A minha espiritualidade

Em nosso livro “Espiritualidade da libertação”, José María Vigil e eu reconhecemos, já na primeira linha do primeiro capítulo, que “espiritualidade” é uma palavra infeliz, desmoralizada, pelo abuso teórico e prático com que foi usada – ainda é – como uma esfera distante da vida real, como espiritualismo desencarnado e fuga do compromisso. Se a espiritualidade deriva do “espírito”, e se o espírito se opõe à matéria, ao corpo, uma pessoa será espiritual quando viver sem se preocupar com o que é material, nem mesmo com o próprio corpo, instalando-se em realidades espirituais etéreas.

Essa concepção de espírito e espiritualidade como realidades opostas ao material do corpóreo, vem da cultura grega. Nas culturas indígenas não é assim. E nem no mundo cultural semítico da Bíblia. A palavra de Deus é muito mais abrangente.

Nesta última década, depois de algumas decepções, aprendendo com a história e através de um verdadeiro processo de amadurecimento, devemos reconhecer, agradecidos a Deus que nos acompanha e aos irmãos e irmãs que deram seu sangue por nós, aquela “espiritualidade” não é mais uma palavra infeliz. Hoje é um horizonte que precisamos, um grito que vem de dentro, água viva para nossa caminhada.

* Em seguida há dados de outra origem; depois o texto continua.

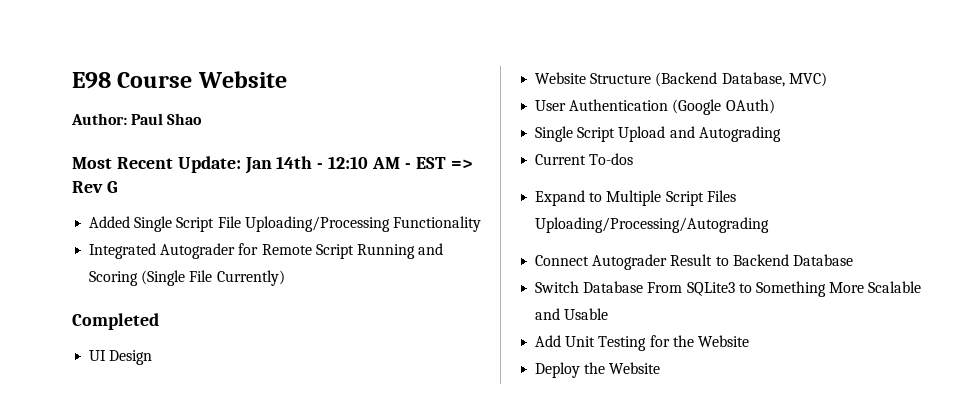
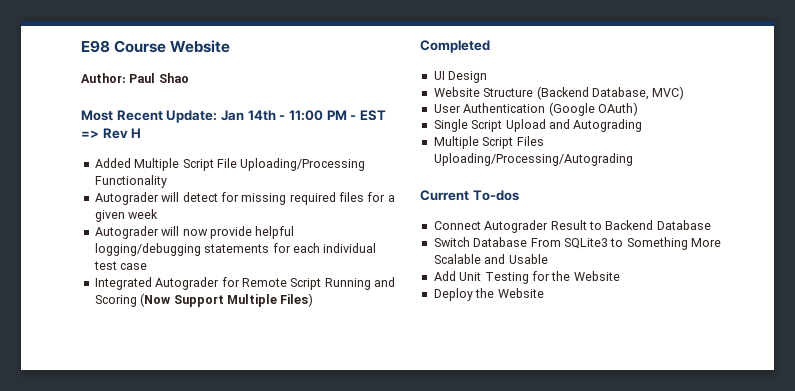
[328,156,401,169] 12:10 AM -> [288,110,347,121] 11:00 PM
[106,181,118,193] G -> [131,128,142,138] H
[134,216,173,232] Single -> [134,158,180,171] Multiple
(481, 224) none -> [94,192,395,205] [94,209,159,222] [94,226,295,239] [94,243,377,256] [93,261,148,270] // Autograder will detect for missing required files for a given week // Autograder will now provide helpful logging/debugging statements for each individual test case
[141,270,285,286] (Single File Currently) -> [140,293,314,307] (Now Support Multiple Files)
[535,153,634,165] [535,190,603,206] Current To-dos // Expand to -> (643, 125) none
(770, 225) none -> [420,190,519,201] // Current To-dos

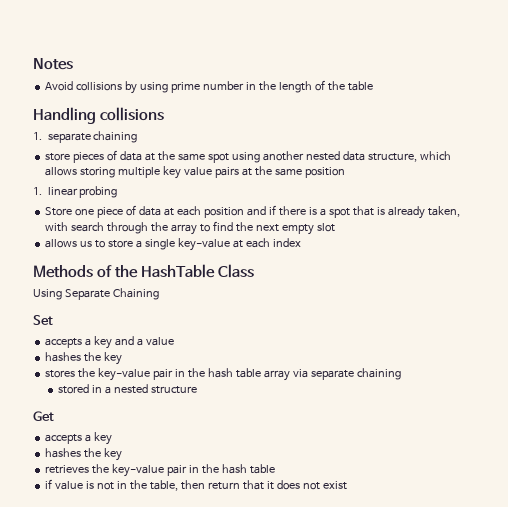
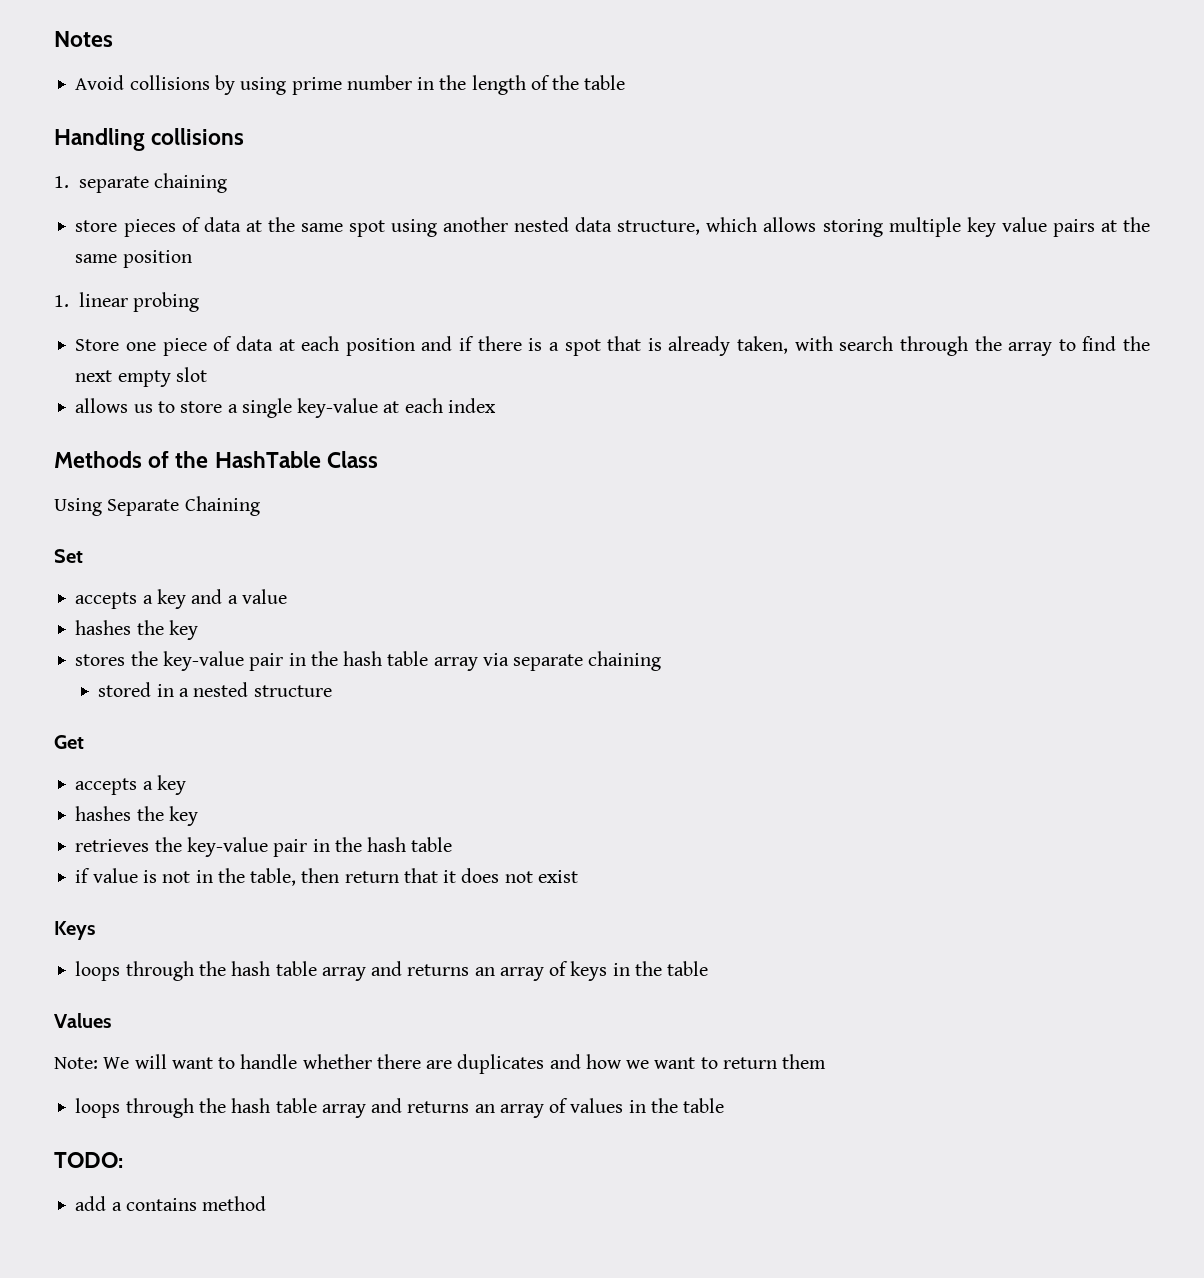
(347, 485) none -> [54,921,95,940] [75,961,709,981] [54,1013,111,1028] [54,1054,827,1074] [75,1098,725,1118] [54,1152,123,1168] [75,1196,267,1211] // Keys // loops through the hash table array and returns an array of keys in the table // Values // Note: We will want to handle whether there are duplicates and how we want to return them // loops through the hash table array and returns an array of values in the table // TODO: // add a contains method

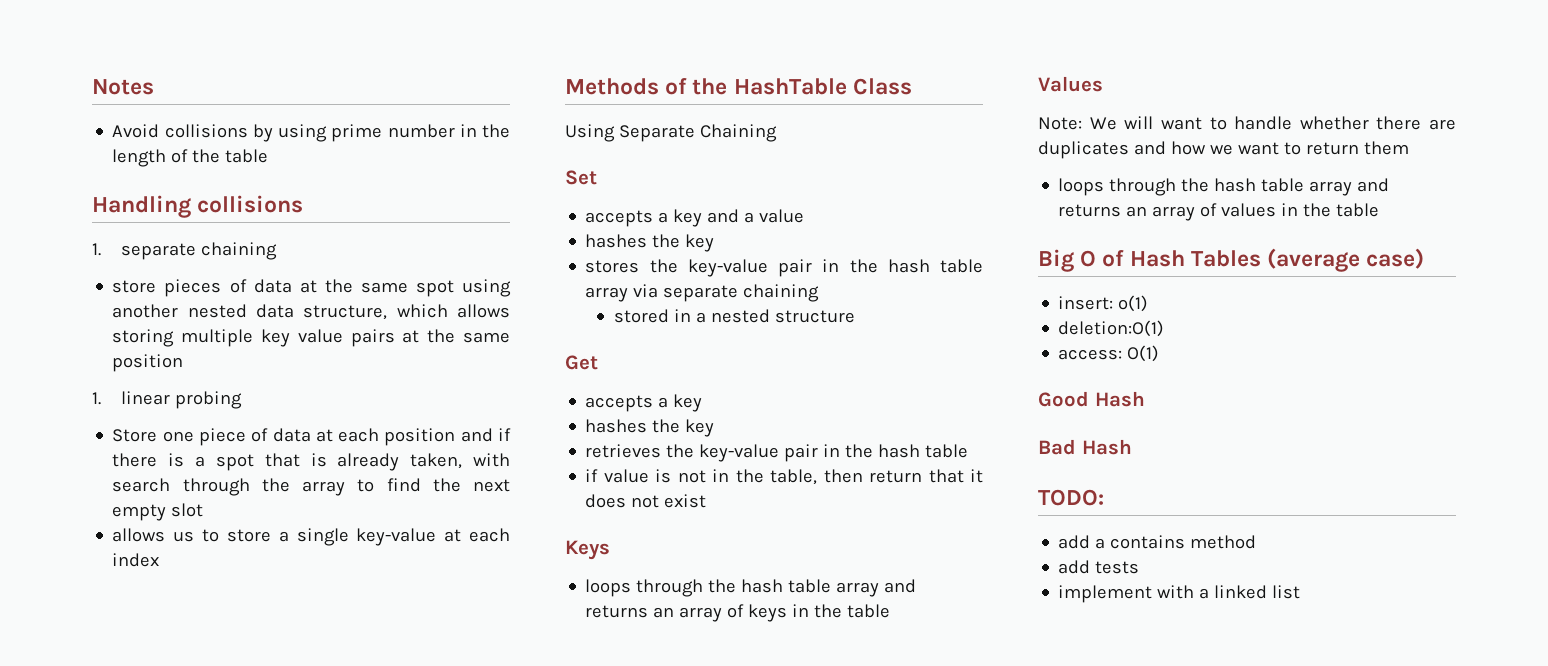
(725, 1105) none -> [1038,248,1425,272] [1058,295,1149,312] [1058,320,1165,337] [1058,345,1160,362] [1038,391,1145,407] [1038,439,1132,455] // Big O of Hash Tables (average case) // insert: o(1) // deletion:O(1) // access: O(1) // Good Hash // Bad Hash
(267, 1203) none -> [1058,560,1140,574] [1058,585,1301,603] // add tests // implement with a linked list

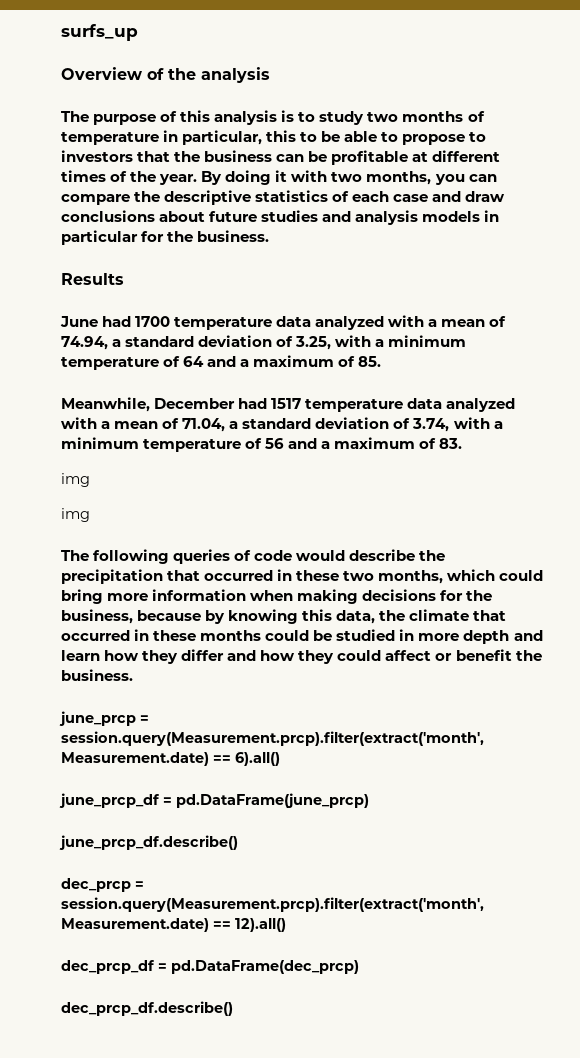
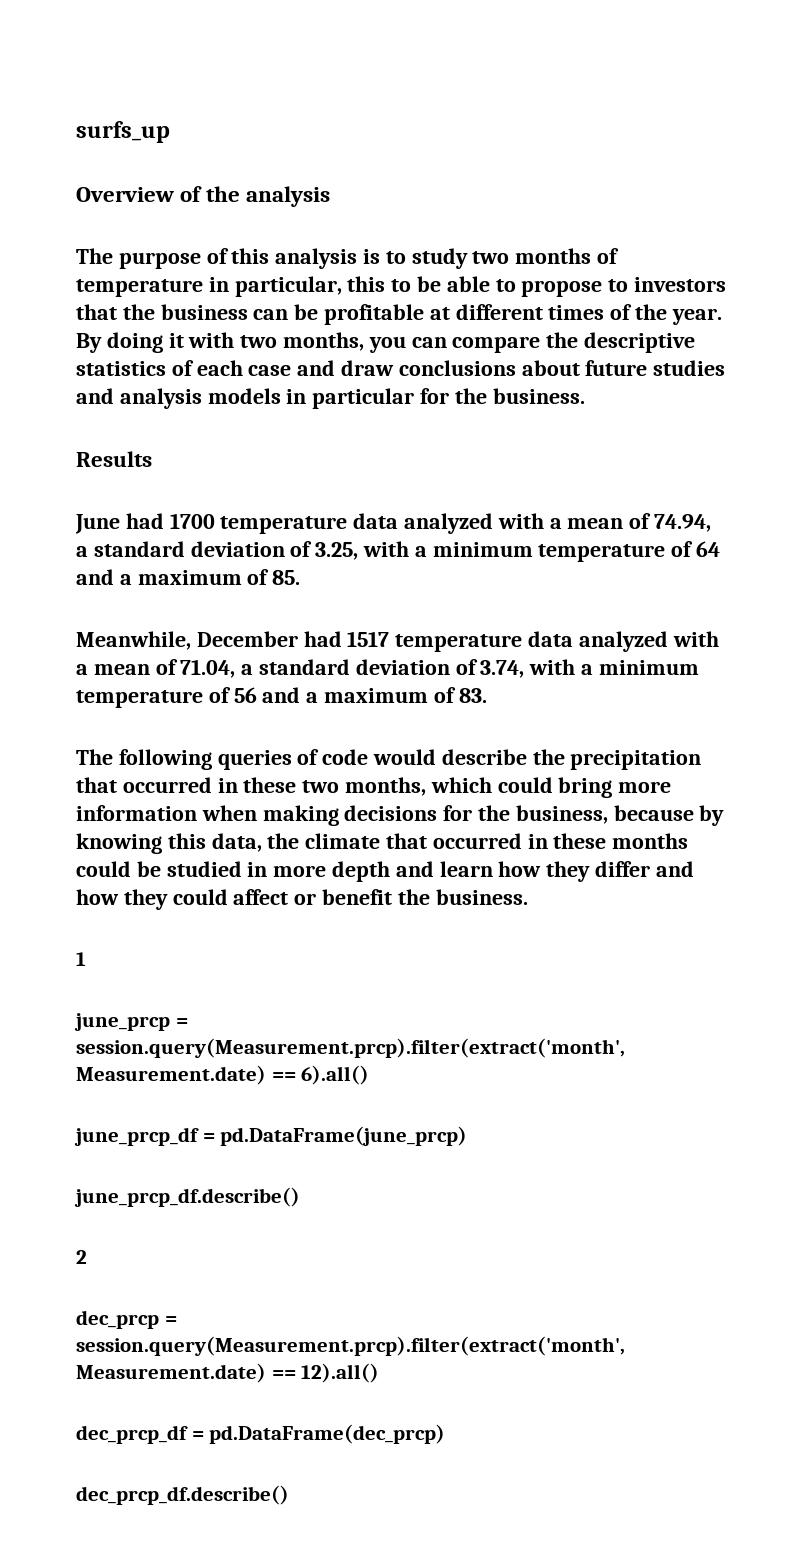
[61,473,90,487] [61,508,90,522] // img // img -> (487, 695) none
(133, 675) none -> [76,952,86,966] // 1
(238, 842) none -> [76,1250,87,1264] // 2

Há uma autêntica e profunda sede de espiritualidade nas comunidades eclesiais, nos agentes pastorais, nos militantes cristãos, nos jovens mais alertas.

Multiplicam-se encontros, publicações, conferências, entidades que estudam, propagam e dinamizam a espiritualidade e, mais especificamente, a nossa espiritualidade. A cada dia há mais pessoas que querem “beber do próprio poço”.

1. O que então é espiritualidade?

O espírito de uma pessoa é a profundidade e a dinâmica de seu próprio ser: suas maiores e últimas motivações, seu ideal, sua utopia, sua paixão, o misticismo pelo qual vive e luta e com o qual se contagia.

“Espírito” é o substantivo concreto, e “espiritualidade” é o substantivo abstrato. Na linguagem comum, essas duas palavras são usadas de forma intercambiável: “Fulano tem muito espírito, tem uma espiritualidade profunda”.

Quando dizemos de alguém que “não tem espírito”, queremos afirmar que não tem paixão, nem ideal, nem vida profunda. É mais que uma pessoa, é um baú, é uma máquina.

Existem diferentes espíritos, sim. E é necessário discernir. Segundo alguns códices, quando os apóstolos sonhavam ou agiam fora do Reino, Jesus os advertia: “Vocês não sabem qual espírito são” (Lc 9,55). Existe um espírito mau e um espírito bom. Não é que se fala e se escreve sobre “o espírito do capitalismo”, sobre o “espírito do mercado neoliberal”?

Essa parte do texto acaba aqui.